10Dans l’enseignement supérieur, c’est une nouvelle licence qui voit le jour en 1999, la licence professionnelle. Elle aussi doit concourir aux objectifs éducatifs, de plus en plus souvent traduits en compétences et en chiffres. L’atteinte de ces chiffres va cependant rencontrer quelques obstacles. Ainsi, en éliminant le CAP des lycées professionnels pour faire de la place au baccalauréat professionnel, le ministère de l’Éducation nationale a dans le même temps réduit les possibilités des jeunes en difficultés scolaires d’obtenir un diplôme. Il lui a donc fallu relancer le CAP, à deux reprises en vingt ans, pour leur offrir quelques opportunités. Quant au ministère de l’Enseignement supérieur, il a totalement transformé son offre de diplômes pour mettre en place le dispositif Licence-master-doctorat (LMD) en 1999. Si le DEUG (bac + 2) n’a pas été supprimé, sa disparition formelle fait quand même de la licence le premier diplôme universitaire accessible, ce qui limite les perspectives certificatives offertes aux étudiants.

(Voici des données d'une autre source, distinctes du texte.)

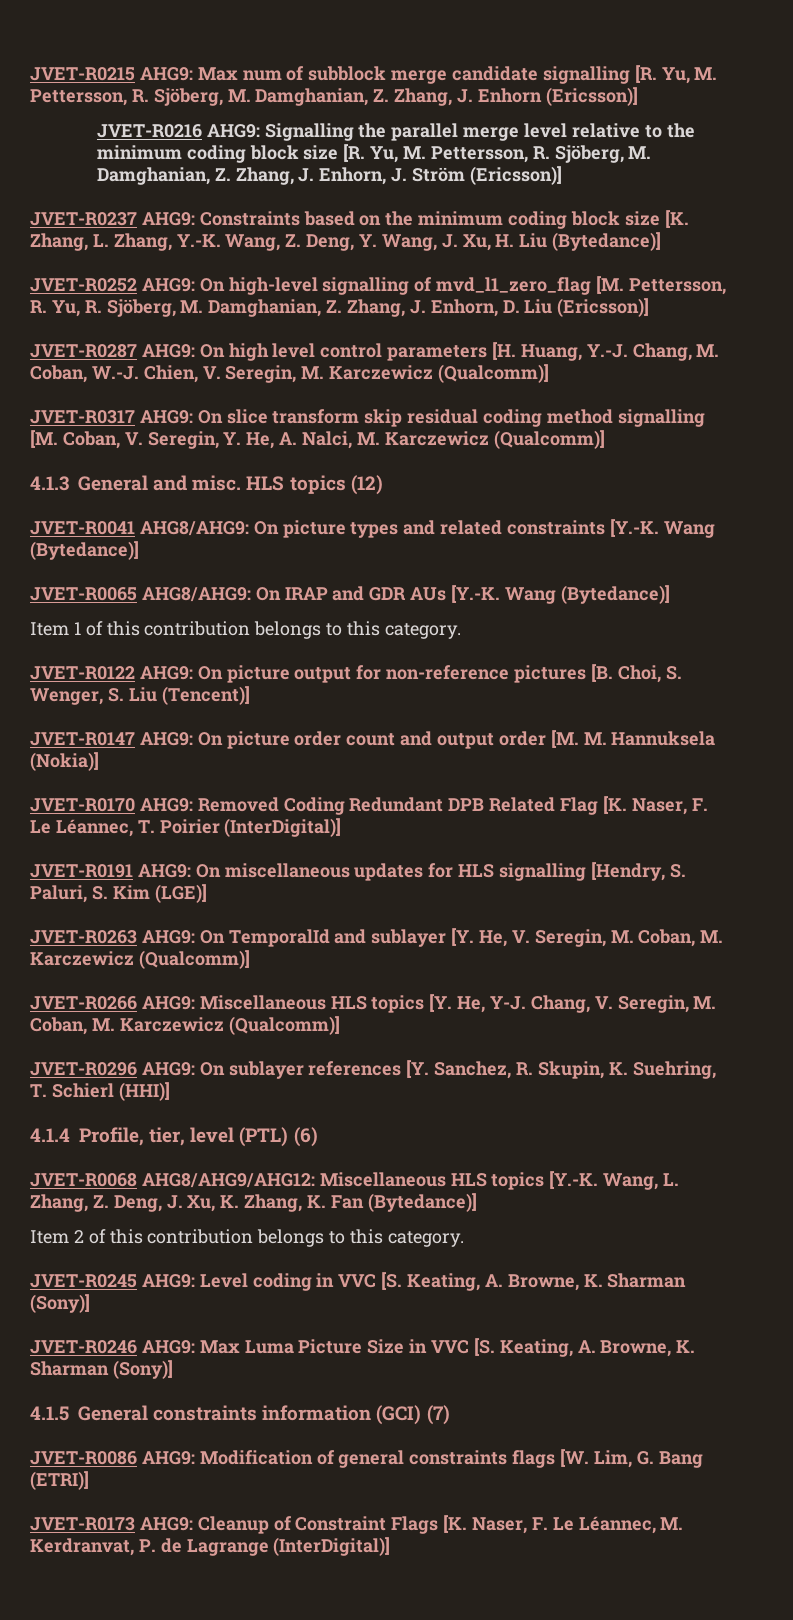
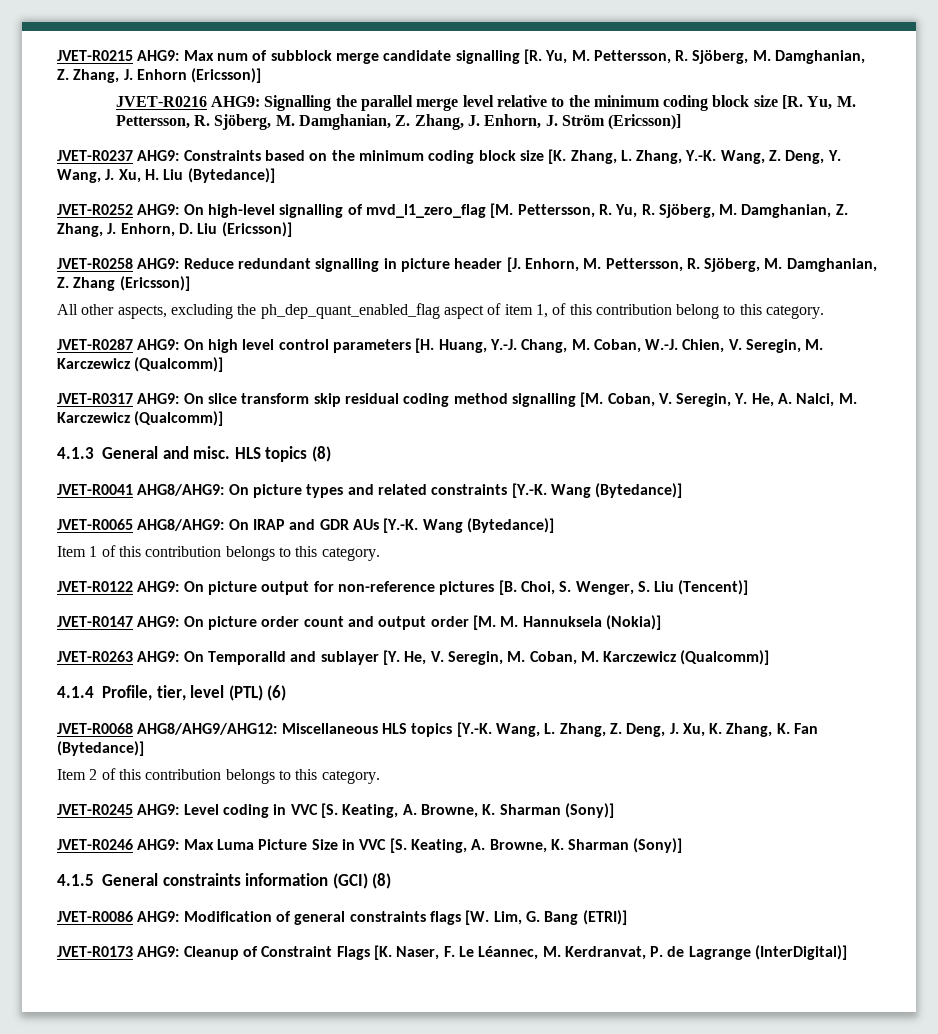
+ JVET-R0258 AHG9: Reduce redundant signalling in picture header [J. Enhorn, M. Pettersson, R. Sjöberg, M. Damghanian, Z. Zhang (Ericsson)]
+ All other aspects, excluding the ph_dep_quant_enabled_flag aspect of item 1, of this contribution belong to this category.
- HLS topics (12)
+ HLS topics (8)
- JVET-R0170 AHG9: Removed Coding Redundant DPB Related Flag [K. Naser, F. Le Léannec, T. Poirier (InterDigital)]
- JVET-R0191 AHG9: On miscellaneous updates for HLS signalling [Hendry, S. Paluri, S. Kim (LGE)]
- JVET-R0266 AHG9: Miscellaneous HLS topics [Y. He, Y-J. Chang, V. Seregin, M. Coban, M. Karczewicz (Qualcomm)]
- JVET-R0296 AHG9: On sublayer references [Y. Sanchez, R. Skupin, K. Suehring, T. Schierl (HHI)]
- 4.1.5 General constraints information (GCI) (7)
+ 4.1.5 General constraints information (GCI) (8)

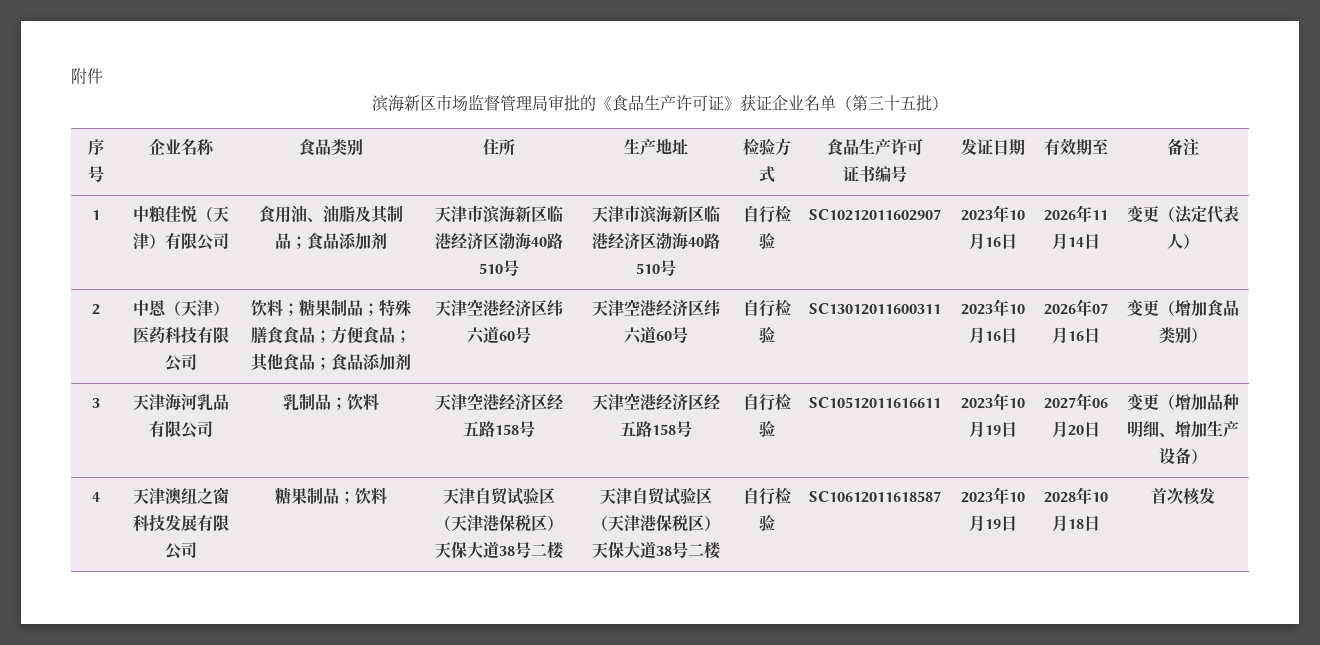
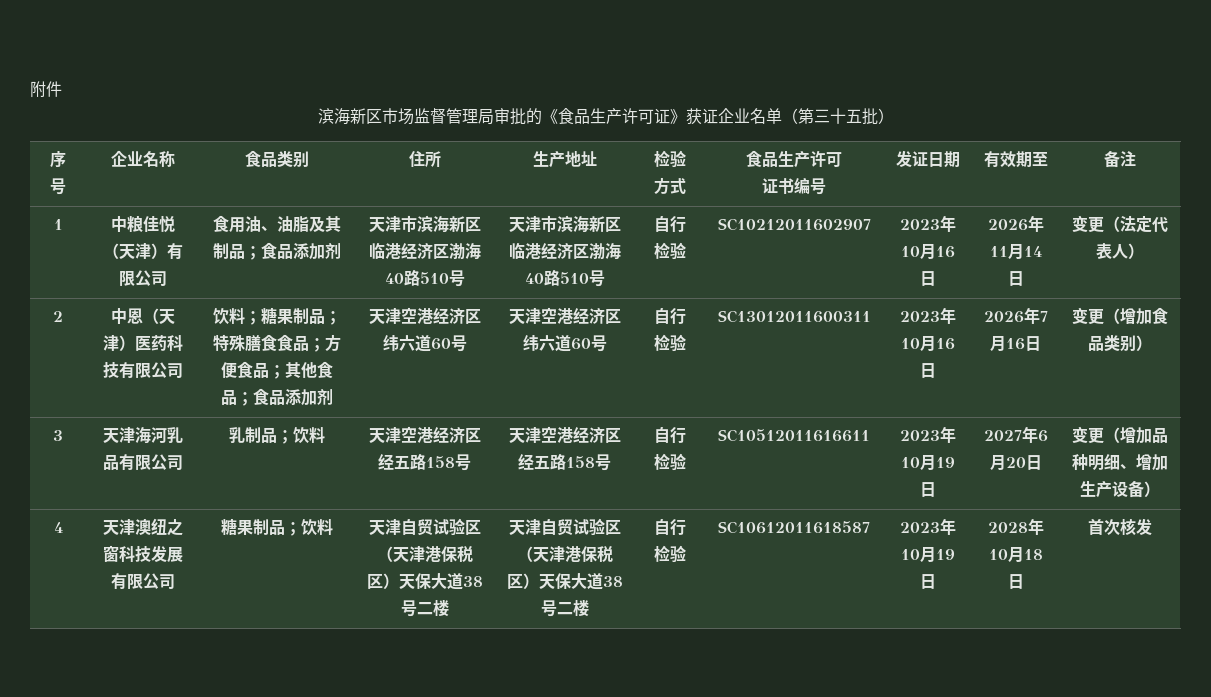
- 2026年07月16日
+ 2026年7月16日
- 2027年06月20日
+ 2027年6月20日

11Cette dynamique de création de nouveaux diplômes montre que la massification du nombre des diplômés va avec une segmentation de plus en plus raffinée des diplômes et de leurs titulaires. Si la démocratisation des diplômes a pris le pas sur la démocratisation de l’enseignement, elle n’est pas moins « ségrégative », pour reprendre le mot de P. Merle [14]. Elle relève cependant d’un marché bien plus ouvert que celui de l’éducation. Et qui l’est encore davantage si l’on y ajoute les autres certifications. Ce marché est également très peu contraignant en termes juridiques, et profite de l’absence de limite d’âge de la clientèle à qui il s’adresse.

Le marché très porteur des diplômes et des certificats

12L’une des critiques souvent adressées aux diplômes professionnels du ministère de l’Éducation nationale, auxquelles le ministre ajoute volontiers sa voix, porte souvent sur leur surnombre. En 2002, lorsque le RNCP a été mis en place, on en dénombrait près de 500. La commission responsable de ce répertoire évaluait cependant à 11 000 les diplômes de l’enseignement supérieur, auxquels s’ajoutaient environ 3 000 titres, diplômes et certificats divers, soit un total de 15 000 certifications publiques et privées, dont on ne savait pas toujours grand-chose. Justifiée par les « besoins » de l’emploi et des individus, qu’ils soient actifs ou encore à l’école, l’impulsion donnée par les pouvoirs publics à la créativité des certificateurs depuis les années 1980 a ainsi produit des effets mesurables sur le nombre des certifications existant en France.

13Pour réguler son offre, le ministère de l’Enseignement supérieur a récemment choisi de limiter les initiatives des établissements d’enseignement supérieur, qu’il avait pourtant encouragées plus tôt pour assurer l’attractivité et l’essor de cet enseignement. Il recense néanmoins 3 500 diplômes de master [15]. Le nombre des diplômes d’université (DU) est en revanche non publié, et comme ils ne sont pas délivrés au nom de l’État [16], leur décompte n’est pas réalisé. Le marché de ces DU est pourtant très ouvert dans la mesure où ils présentent l’avantage d’échapper aux règles prescrites par le ministère et peuvent ainsi proposer une très grande variété de contenus, d’organisations, de durées, de frais d’inscription comme de formateurs. S’il est plus contraint, celui des licences et des masters est lui aussi plutôt dynamique. Foisonnement et concurrence y vont de pair, sollicitant fortement l’imagination de leurs concepteurs, mais toujours au nom de l’insertion professionnelle. Professionnalisation, diplôme et insertion sont désormais les trois piliers de l’enseignement supérieur.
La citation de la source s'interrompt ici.